Statues at Antietam National Battlefield. (CAROL M. HIGHSMITH / LIBRARY OF CONGRESS)

 

The 150th anniversary of the Battle of Antietam–the deadliest 24 hours of the Civil War–has ended (just a few minutes ago, as I post this).

Thousands of people journeyed to Sharpsburg, Md., and vicinity over the past three or four days to mark the occasion, walk the fields and woods, hear about some incredible history, and experience the feelings aroused by the battlefield’s beautiful and haunting landscape.

Fifty years ago, a teenage girl visited Antietam with her family for the Civil War’s centennial. It was a different time in American history, and a far different commemoration from today’s.

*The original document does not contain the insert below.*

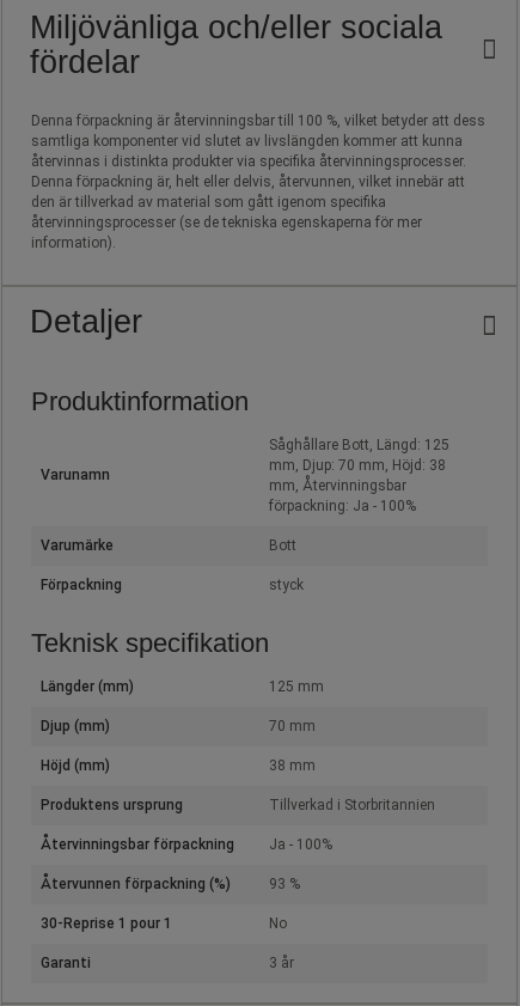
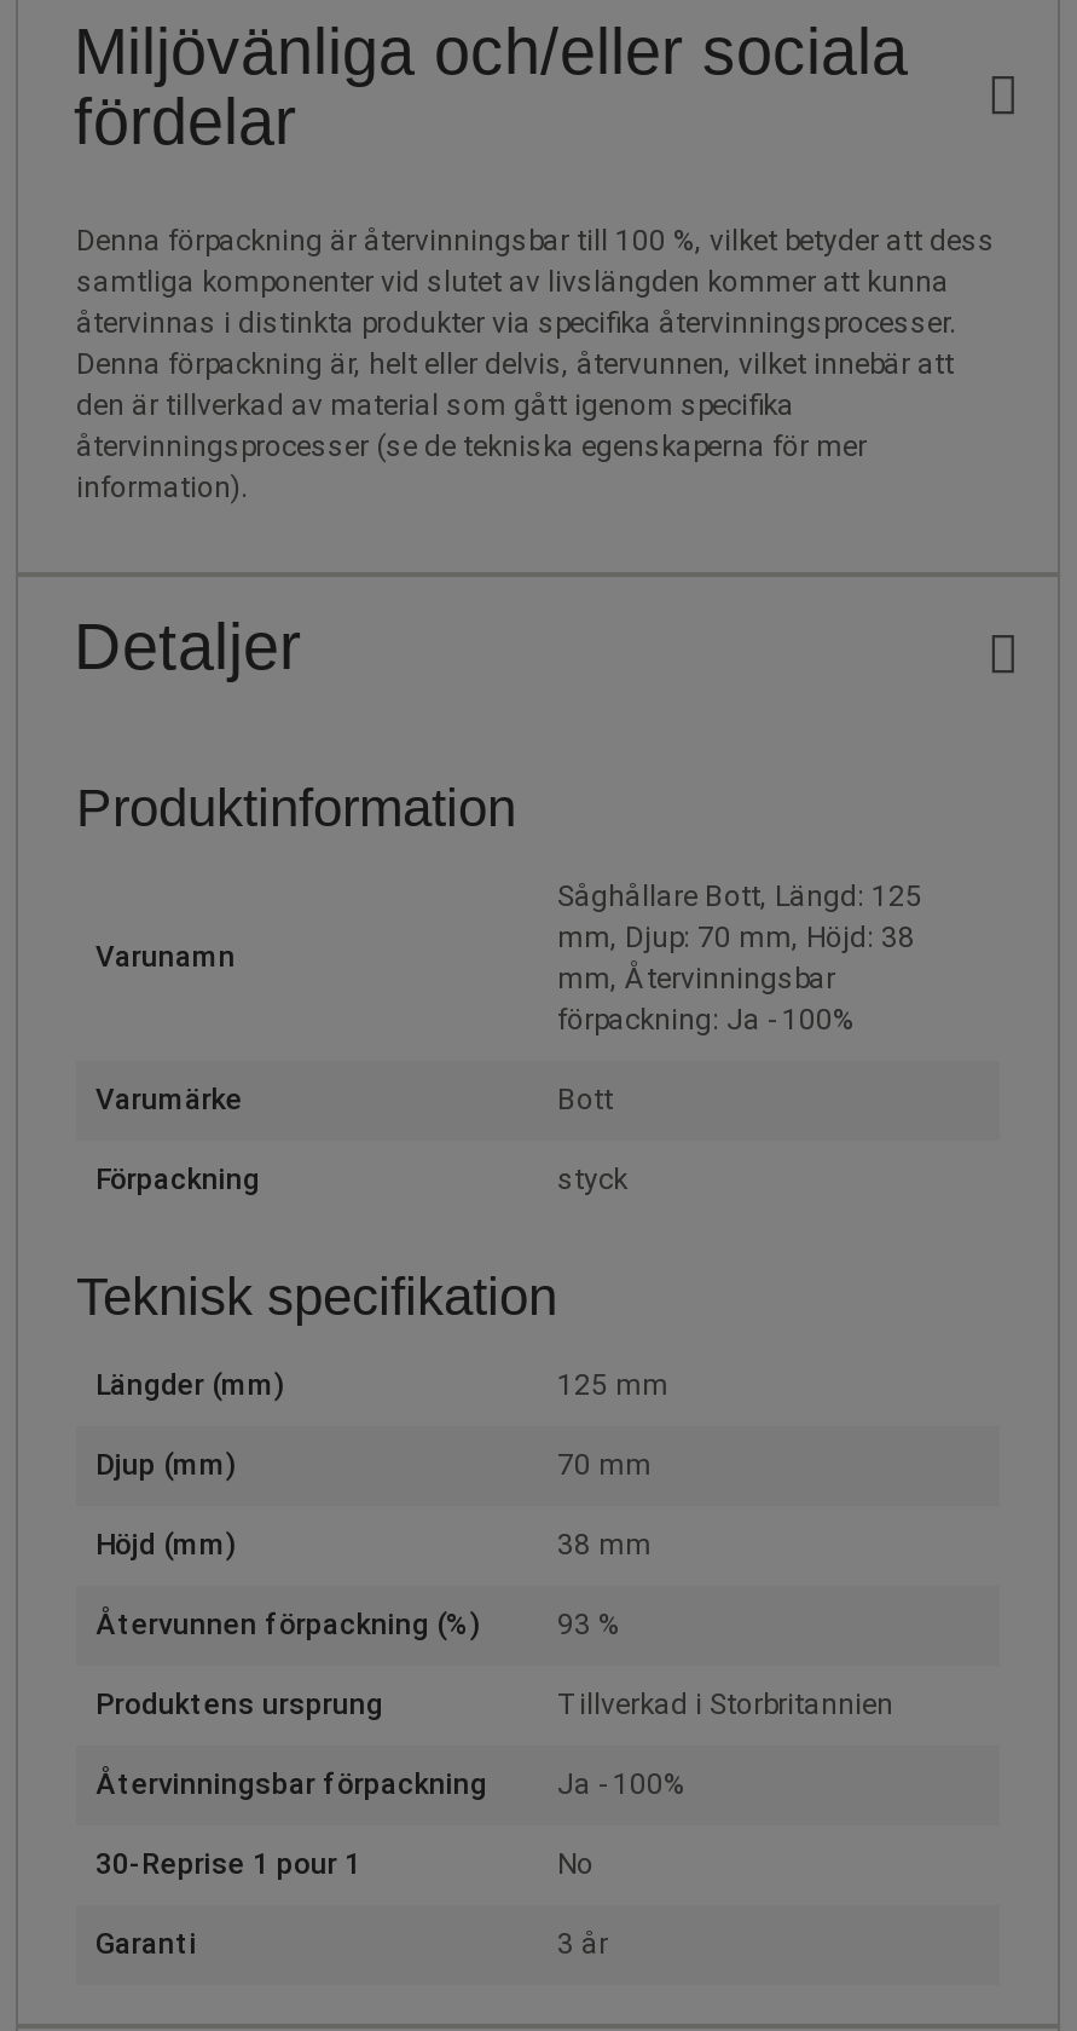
moved [41,797,435,853] -> [95,1688,893,1801]: Produktens ursprung | Tillverkad i Storbritannien | Återvinningsbar förpackning | Ja - 100%
moved [41,876,300,892] -> [95,1608,620,1642]: Återvunnen förpackning (%) | 93 %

Last year, that visitor–now the 28th president of Harvard University–penned a powerful and thoughtful reminiscence of her 1962 experience. Drew Gilpin Faust, raised in Virginia’s Shenandoah Valley, wrote (in small part): ”The centennial commemoration of Antietam was designed to be less about remembrance than about forgetting. It was a pointed erasure of the war’s causes and consequences …”

She wove her recollection into a brilliant and far-ranging address to the National Endowment for the Humanities, its 2011 Jefferson Lecture.

A deeply respected historian, Faust is author of “This Republic of Suffering: Death and the American Civil War” and ”Mothers of Invention: Women of the Slaveholding South in the American Civil War.”

The former work won the Bancroft Prize in 2009, was a finalist for a National Book Award and a Pulitzer Prize, and was named one of the “10 Best Books of 2008″ by The New York Times.

Of it, the National Endowment for the Humanities said, “Faust achieved a rare kind of historical writing: unforgettable descriptions of what we have not wanted to see in this story, intertwined with an interpretation of death on such a scale that in its incomprehensibility the Civil War generation experienced a loss of historical innocence from which each generation might learn anew, if only they face it.”

Tonight on PBS, “American Experience” will air a new, two-hour documentary, directed by Ric Burns, based on “This Republic of Suffering.”

I highly commend watching every minute of this insightful and elegiac film, just as Faust’s 2011 lecture deserves a careful reading–or two.

“Death and the Civil War,” fruit of the painstaking collaboration between Burns, Faust and many others at dozens of institutions, is simply unforgettable.